Deephaven Development
Mandatory Reference Reading
BEFORE writing ANY code involving these topics, you MUST read the reference file:
| Topic | Reference File | Read BEFORE writing code that... |
|---|---|---|
| Joins | references/joins.md | uses natural_join, aj, raj, exact_join, range_join |
| Aggregations | references/aggregations.md | uses agg_by, sum_by, avg_by, count_by, etc. |
| Update-by | references/updateby.md | uses rolling ops, cumulative ops, EMAs, forward fill |
| Time | references/time-operations.md | parses, bins, or manipulates timestamps |
| Kafka | references/kafka.md | consumes from or produces to Kafka |
| Iceberg | references/iceberg.md | reads/writes Iceberg tables |
| UI | references/ui.md | creates dashboards, components, or uses hooks |
| Plotting | references/plotting.md | creates charts or visualizations with dx |
| CSV | references/csv.md | imports/exports CSV files, fixes column types, parses dates from CSVs |
| Sitemap | references/sitemap.md | needs to look up additional documentation URLs |
If you read Aggregations you must also read update-by, as they often go hand-in-hand.
Do NOT guess or rely on memory. Deephaven APIs have specific patterns that differ from similar libraries. Reading the reference ensures correct usage.
When debugging errors:
- Re-read the relevant reference file for the operation that failed
- Compare your code against the reference examples
- Check for common mistakes noted in the reference
YOU NEVER ADD PRINT STATEMENTS TO PRINT TABLES, DO NOT CONVERT TO PANDAS JUST TO PRINT
Fetch online docs when needed:
- Read the sitemap reference if you need to look up documentation URLs for specific operations or classes.
Table Operations
Core Principles
Do as much in-engine as possible. Deephaven's Java engine is highly optimized. Prefer built-in operations over Python UDFs.

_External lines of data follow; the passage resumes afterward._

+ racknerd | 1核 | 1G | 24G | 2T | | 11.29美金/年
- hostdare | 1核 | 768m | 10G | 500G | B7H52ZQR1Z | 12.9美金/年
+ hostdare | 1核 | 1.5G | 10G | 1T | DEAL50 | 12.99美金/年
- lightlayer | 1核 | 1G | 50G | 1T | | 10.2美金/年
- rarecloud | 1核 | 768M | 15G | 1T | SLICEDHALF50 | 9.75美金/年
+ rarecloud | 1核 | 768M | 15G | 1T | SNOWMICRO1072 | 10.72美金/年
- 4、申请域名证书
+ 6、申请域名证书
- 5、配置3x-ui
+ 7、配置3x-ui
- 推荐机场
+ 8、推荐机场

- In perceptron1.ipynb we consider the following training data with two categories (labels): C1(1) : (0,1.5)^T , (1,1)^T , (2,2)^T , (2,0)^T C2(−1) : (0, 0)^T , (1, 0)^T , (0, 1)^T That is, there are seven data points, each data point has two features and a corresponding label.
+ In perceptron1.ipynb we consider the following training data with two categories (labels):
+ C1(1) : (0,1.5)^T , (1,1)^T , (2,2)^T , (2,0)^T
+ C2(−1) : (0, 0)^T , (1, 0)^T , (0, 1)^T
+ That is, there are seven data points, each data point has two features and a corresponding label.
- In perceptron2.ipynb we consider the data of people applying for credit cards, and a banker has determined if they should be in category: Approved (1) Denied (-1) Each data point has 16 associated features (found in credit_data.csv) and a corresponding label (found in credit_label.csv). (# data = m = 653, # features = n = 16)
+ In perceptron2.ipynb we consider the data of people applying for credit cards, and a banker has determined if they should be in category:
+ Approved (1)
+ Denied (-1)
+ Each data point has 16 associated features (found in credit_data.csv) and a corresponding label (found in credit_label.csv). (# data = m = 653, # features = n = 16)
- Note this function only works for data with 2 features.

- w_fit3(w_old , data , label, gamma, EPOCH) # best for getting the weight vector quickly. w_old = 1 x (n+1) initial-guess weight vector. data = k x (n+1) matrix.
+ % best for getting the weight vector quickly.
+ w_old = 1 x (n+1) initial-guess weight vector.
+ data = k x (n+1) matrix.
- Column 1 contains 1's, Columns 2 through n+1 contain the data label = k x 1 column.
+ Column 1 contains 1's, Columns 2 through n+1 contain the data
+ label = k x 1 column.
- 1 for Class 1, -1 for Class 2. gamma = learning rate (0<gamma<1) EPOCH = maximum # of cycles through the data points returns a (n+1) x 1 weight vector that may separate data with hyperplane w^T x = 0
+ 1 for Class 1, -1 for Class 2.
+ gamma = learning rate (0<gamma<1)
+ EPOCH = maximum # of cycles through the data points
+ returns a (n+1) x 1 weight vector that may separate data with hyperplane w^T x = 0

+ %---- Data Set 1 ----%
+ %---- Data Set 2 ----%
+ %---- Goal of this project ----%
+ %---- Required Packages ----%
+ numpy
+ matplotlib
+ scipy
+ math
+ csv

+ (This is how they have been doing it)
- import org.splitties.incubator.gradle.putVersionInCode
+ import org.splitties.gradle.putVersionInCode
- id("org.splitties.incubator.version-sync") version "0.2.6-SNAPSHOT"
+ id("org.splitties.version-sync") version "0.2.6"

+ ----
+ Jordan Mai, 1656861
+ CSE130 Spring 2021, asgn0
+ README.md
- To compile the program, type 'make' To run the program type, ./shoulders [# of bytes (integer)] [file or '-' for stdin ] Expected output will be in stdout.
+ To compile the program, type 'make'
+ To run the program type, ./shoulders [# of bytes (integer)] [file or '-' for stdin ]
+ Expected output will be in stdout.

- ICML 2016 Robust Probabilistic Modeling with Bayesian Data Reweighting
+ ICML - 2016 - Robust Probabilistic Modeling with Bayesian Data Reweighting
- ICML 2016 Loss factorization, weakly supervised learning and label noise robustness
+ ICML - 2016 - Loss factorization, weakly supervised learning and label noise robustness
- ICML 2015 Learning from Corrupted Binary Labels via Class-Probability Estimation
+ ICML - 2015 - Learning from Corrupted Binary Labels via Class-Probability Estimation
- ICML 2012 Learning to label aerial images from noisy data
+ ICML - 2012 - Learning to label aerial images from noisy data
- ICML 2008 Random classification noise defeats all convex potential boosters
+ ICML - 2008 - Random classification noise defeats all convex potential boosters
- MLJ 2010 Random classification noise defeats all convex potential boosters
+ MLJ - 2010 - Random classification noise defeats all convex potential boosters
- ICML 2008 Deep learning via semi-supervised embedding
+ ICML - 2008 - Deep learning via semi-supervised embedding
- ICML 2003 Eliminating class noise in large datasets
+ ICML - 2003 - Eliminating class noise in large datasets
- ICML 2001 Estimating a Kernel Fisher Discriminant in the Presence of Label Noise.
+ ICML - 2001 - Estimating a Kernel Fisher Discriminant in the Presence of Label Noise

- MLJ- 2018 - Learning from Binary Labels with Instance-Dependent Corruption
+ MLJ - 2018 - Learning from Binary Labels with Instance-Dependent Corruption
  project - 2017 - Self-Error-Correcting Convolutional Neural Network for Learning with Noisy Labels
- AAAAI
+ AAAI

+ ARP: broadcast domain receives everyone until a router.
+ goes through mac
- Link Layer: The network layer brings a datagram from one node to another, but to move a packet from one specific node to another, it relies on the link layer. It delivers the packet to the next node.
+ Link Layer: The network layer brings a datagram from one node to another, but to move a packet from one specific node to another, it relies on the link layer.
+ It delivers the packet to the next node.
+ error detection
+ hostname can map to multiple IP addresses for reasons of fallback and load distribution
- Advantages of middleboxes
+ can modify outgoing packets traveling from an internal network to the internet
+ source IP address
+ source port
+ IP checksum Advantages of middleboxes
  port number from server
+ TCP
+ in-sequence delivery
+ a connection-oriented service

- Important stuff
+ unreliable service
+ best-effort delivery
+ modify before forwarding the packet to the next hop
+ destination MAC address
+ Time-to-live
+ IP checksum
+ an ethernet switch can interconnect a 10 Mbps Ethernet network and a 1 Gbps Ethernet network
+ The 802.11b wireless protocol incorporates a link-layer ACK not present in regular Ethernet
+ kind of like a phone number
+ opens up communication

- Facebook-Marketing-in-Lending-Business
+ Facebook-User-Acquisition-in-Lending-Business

Avoid Python UDFs in query strings. Each Python call crosses the Python-Java boundary (~30x slower). Use built-in functions from java.lang.Math, time functions, and auto-imported query language functions instead.
Use the right column operation:
select/update: Materialize in RAM - use for expensive formulas accessed frequentlyview/update_view: On-demand calculation - use for fast formulas or infrequent accesslazy_update: Cache results - use for repeated values
Filter early. Place partition/grouping column filters first in where() to exclude data early.
Table Creation
from deephaven import empty_table, new_table, ring_table, time_table
from deephaven.column import double_col, string_col
# Empty table with formulas
t = empty_table(100).update(["X = i", "Y = X * 2"])
# New table from columns
t = new_table(
[string_col("Sym", ["AAPL", "GOOG"]), double_col("Price", [150.0, 140.0])]
)
# Ticking time table (real-time)
t = time_table("PT1s") # ticks every second
# Ring table (bounded size, keeps last N rows)
source = time_table("PT1s")
t = ring_table(source, capacity=1000)
Table Types
| Type | Memory | Use Case |
|---|---|---|
| Static | Fixed | Imported files, snapshots |
| Append-only | Unbounded | Complete history from streams |
| Blink | Bounded | Current cycle only (Kafka default) |
| Ring | Bounded | Last N rows only |
Extracting Scalar Values
print(table) only shows the object reference. To get actual values for a specific cell:
from deephaven import empty_table
table = empty_table(1).update(["ColName = 42.5"])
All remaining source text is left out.